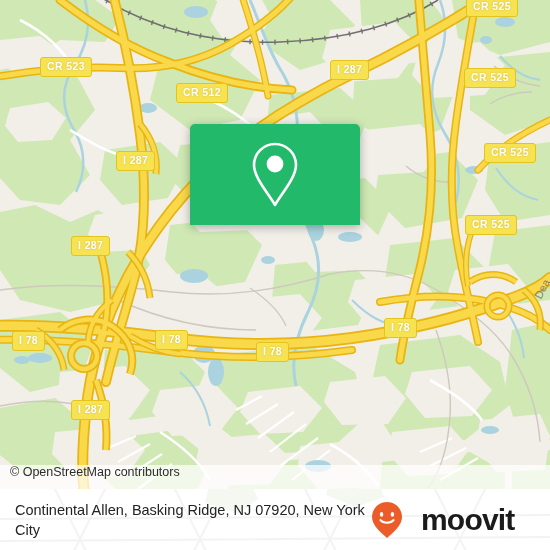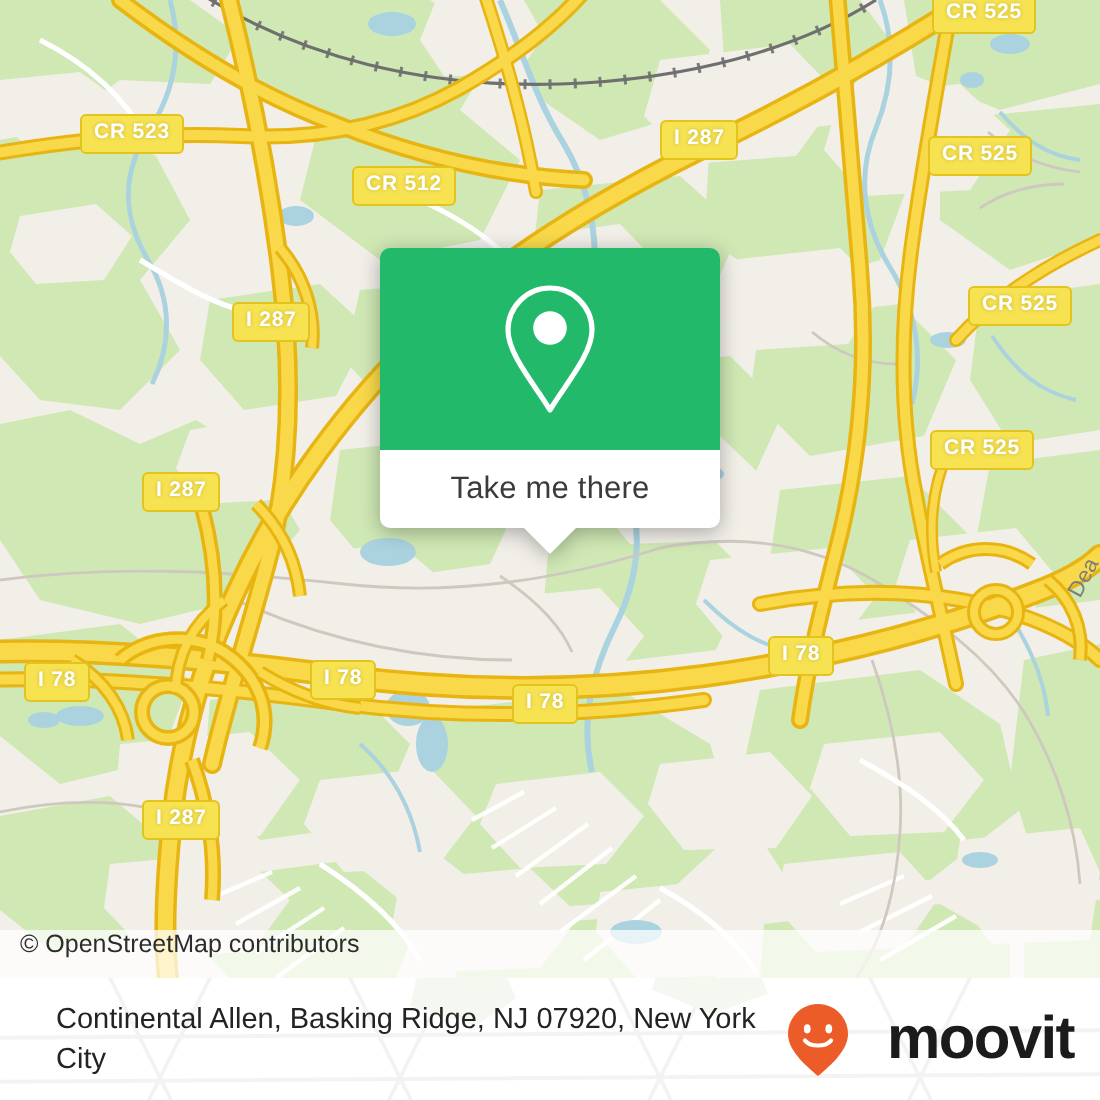"Take me there" div.popup-footer { html: <div> <span>Take me there</span> <div></div> </div> -> none }
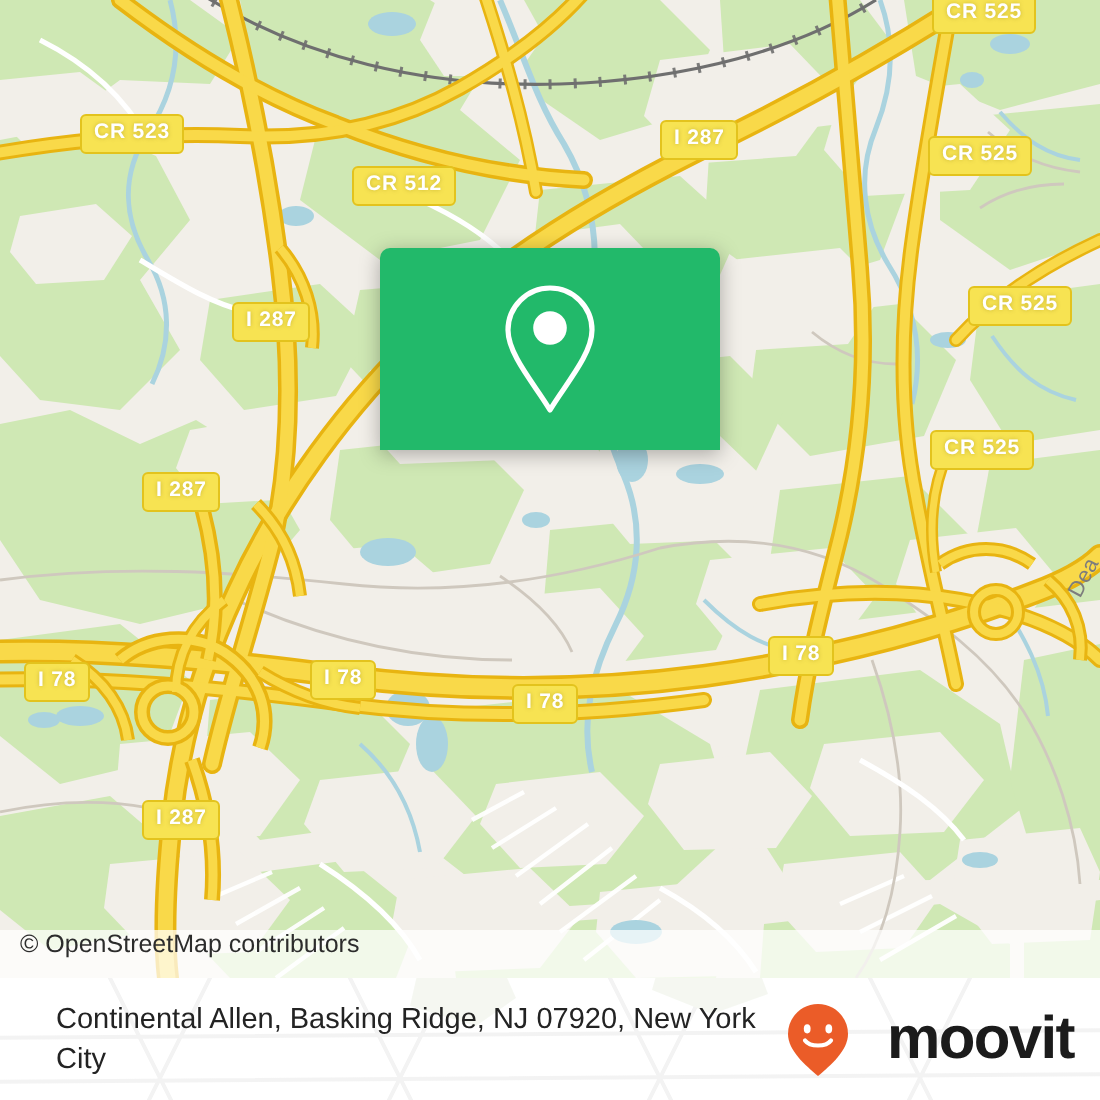"Continental Allen, Basking Ridge, NJ" .bottombar { justify-content: space-between -> none; padding: 0 13px 0 28px -> 0 13px 0 15px }
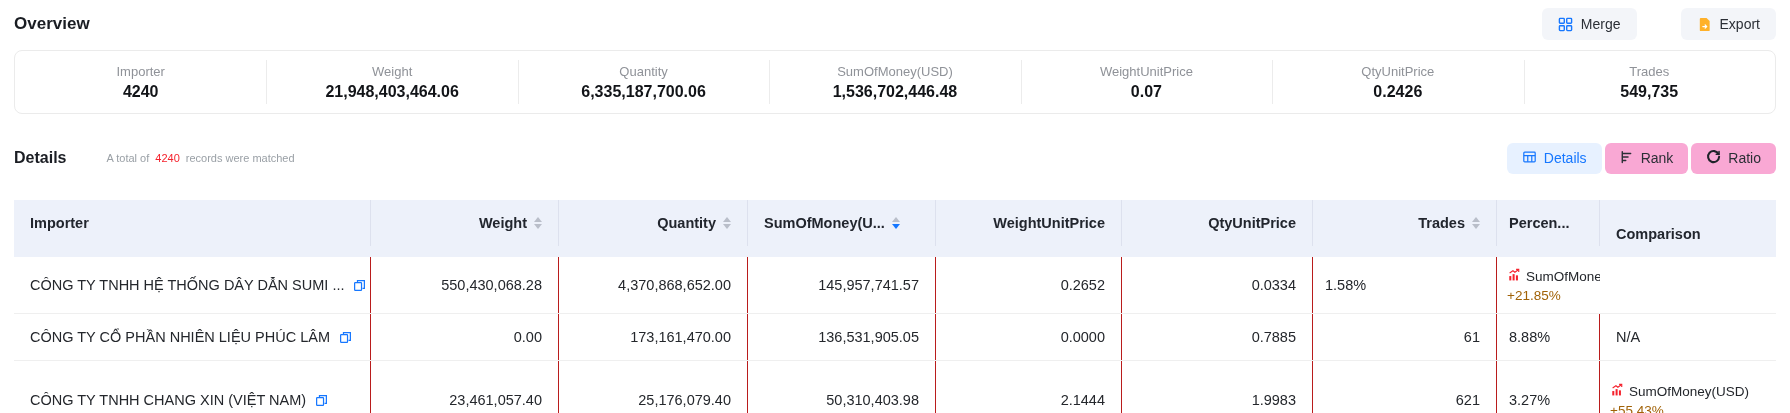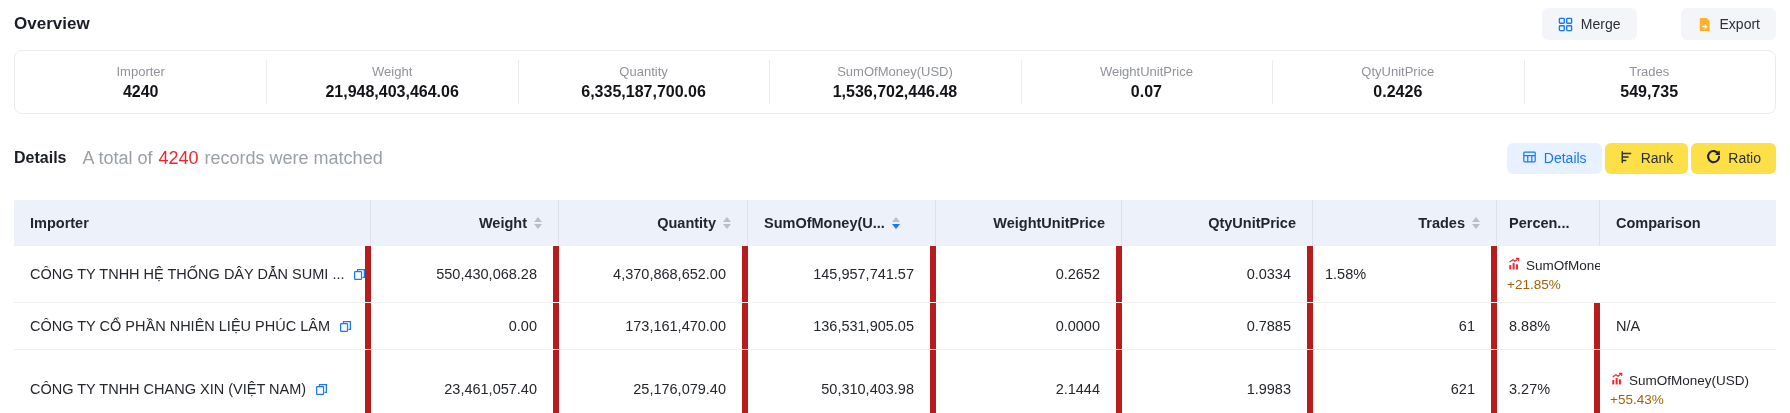"A total of 4240 records" .details-summary { font-size: 18px -> 11px; margin-left: none -> 24px }
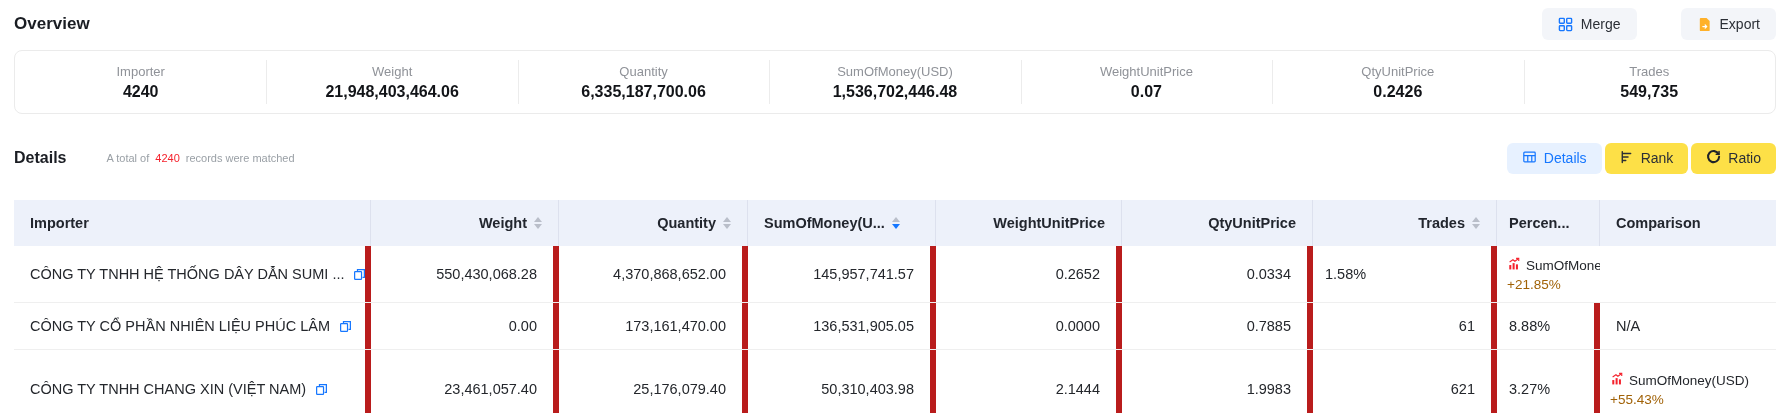"Rank" .vtab { background: #fde047 -> #f9a8d4 }
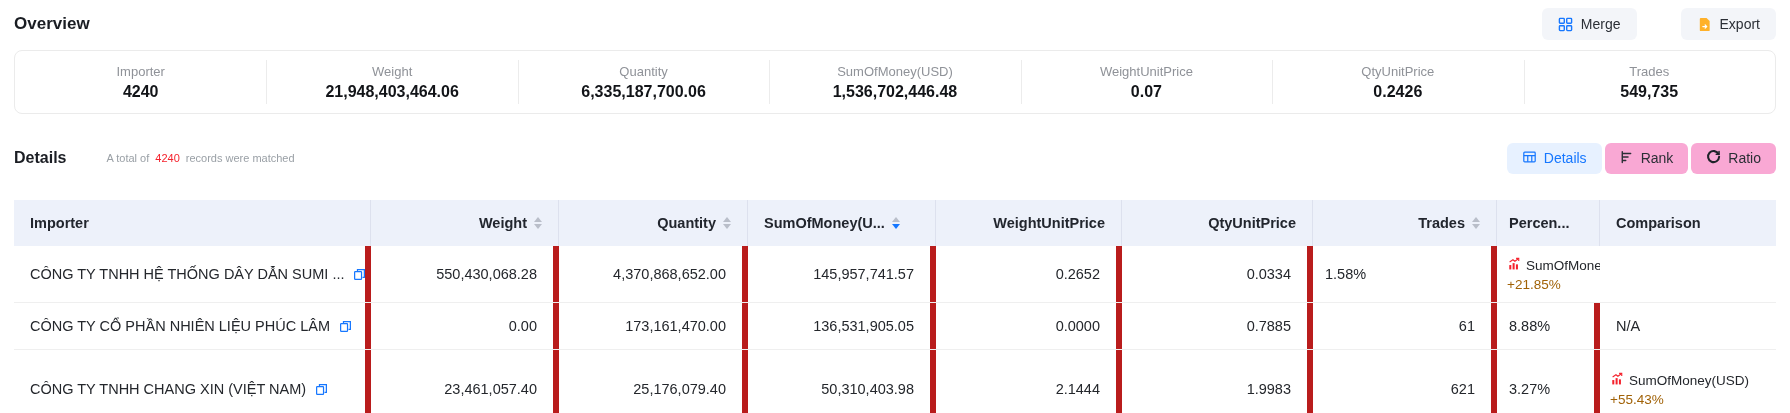"Comparison" .thead .cell:last-child { margin-top: none -> 11px }
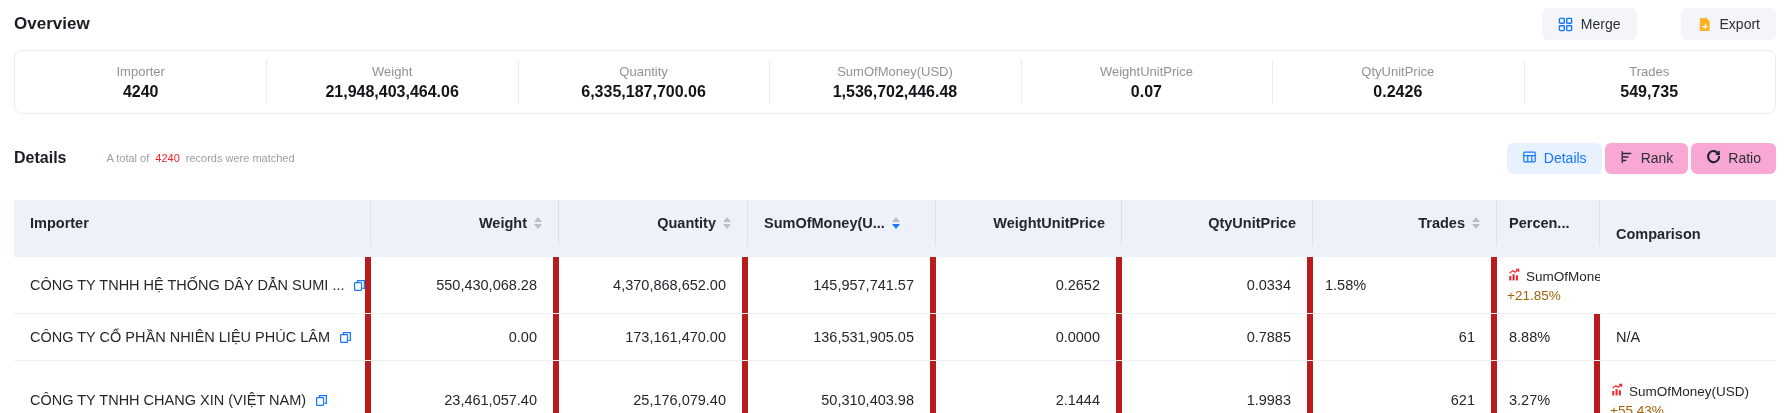"CÔNG TY TNHH HỆ THỐNG" .cell { border-right: 6px solid #b91c1c -> 1px solid #b91c1c }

▬▬▬▬▬▬

_Requirement:_ Find the line with "margin-top: none ->" in the listing and extract it and all lines after it through the end, exactly, without the pictures.

_Response to the exercise:_
"Comparison" .thead .cell:last-child { margin-top: none -> 11px }
"CÔNG TY TNHH HỆ THỐNG" .cell { border-right: 6px solid #b91c1c -> 1px solid #b91c1c }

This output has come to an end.